● **PROVIDED RECORDS**
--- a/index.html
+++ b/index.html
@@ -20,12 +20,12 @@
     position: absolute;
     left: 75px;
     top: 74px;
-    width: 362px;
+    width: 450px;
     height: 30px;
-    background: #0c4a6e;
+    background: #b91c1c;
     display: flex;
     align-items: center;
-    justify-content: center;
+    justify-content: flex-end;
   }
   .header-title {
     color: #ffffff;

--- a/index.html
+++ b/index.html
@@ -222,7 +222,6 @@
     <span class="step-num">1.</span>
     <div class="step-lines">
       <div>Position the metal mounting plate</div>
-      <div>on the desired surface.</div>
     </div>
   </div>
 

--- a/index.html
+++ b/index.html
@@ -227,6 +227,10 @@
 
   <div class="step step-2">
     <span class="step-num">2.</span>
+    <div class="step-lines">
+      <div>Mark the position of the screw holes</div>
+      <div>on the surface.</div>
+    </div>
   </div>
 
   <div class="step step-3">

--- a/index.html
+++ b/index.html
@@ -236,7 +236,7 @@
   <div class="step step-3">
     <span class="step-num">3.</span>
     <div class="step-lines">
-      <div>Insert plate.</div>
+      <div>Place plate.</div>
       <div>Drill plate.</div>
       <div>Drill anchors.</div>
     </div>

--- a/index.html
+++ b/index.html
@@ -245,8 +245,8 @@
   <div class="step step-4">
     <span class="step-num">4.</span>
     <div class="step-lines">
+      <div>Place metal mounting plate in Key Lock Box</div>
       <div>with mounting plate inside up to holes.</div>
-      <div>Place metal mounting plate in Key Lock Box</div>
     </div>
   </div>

● **PROBLEM DETAILS**
Transcribe every record above so that nothing differs from the original.

● **REPLY TO THE EXERCISE**
--- a/index.html
+++ b/index.html
@@ -20,12 +20,12 @@
     position: absolute;
     left: 75px;
     top: 74px;
-    width: 362px;
+    width: 450px;
     height: 30px;
-    background: #0c4a6e;
+    background: #b91c1c;
     display: flex;
     align-items: center;
-    justify-content: center;
+    justify-content: flex-end;
   }
   .header-title {
     color: #ffffff;

--- a/index.html
+++ b/index.html
@@ -222,7 +222,6 @@
     <span class="step-num">1.</span>
     <div class="step-lines">
       <div>Position the metal mounting plate</div>
-      <div>on the desired surface.</div>
     </div>
   </div>
 

--- a/index.html
+++ b/index.html
@@ -227,6 +227,10 @@
 
   <div class="step step-2">
     <span class="step-num">2.</span>
+    <div class="step-lines">
+      <div>Mark the position of the screw holes</div>
+      <div>on the surface.</div>
+    </div>
   </div>
 
   <div class="step step-3">

--- a/index.html
+++ b/index.html
@@ -236,7 +236,7 @@
   <div class="step step-3">
     <span class="step-num">3.</span>
     <div class="step-lines">
-      <div>Insert plate.</div>
+      <div>Place plate.</div>
       <div>Drill plate.</div>
       <div>Drill anchors.</div>
     </div>

--- a/index.html
+++ b/index.html
@@ -245,8 +245,8 @@
   <div class="step step-4">
     <span class="step-num">4.</span>
     <div class="step-lines">
+      <div>Place metal mounting plate in Key Lock Box</div>
       <div>with mounting plate inside up to holes.</div>
-      <div>Place metal mounting plate in Key Lock Box</div>
     </div>
   </div>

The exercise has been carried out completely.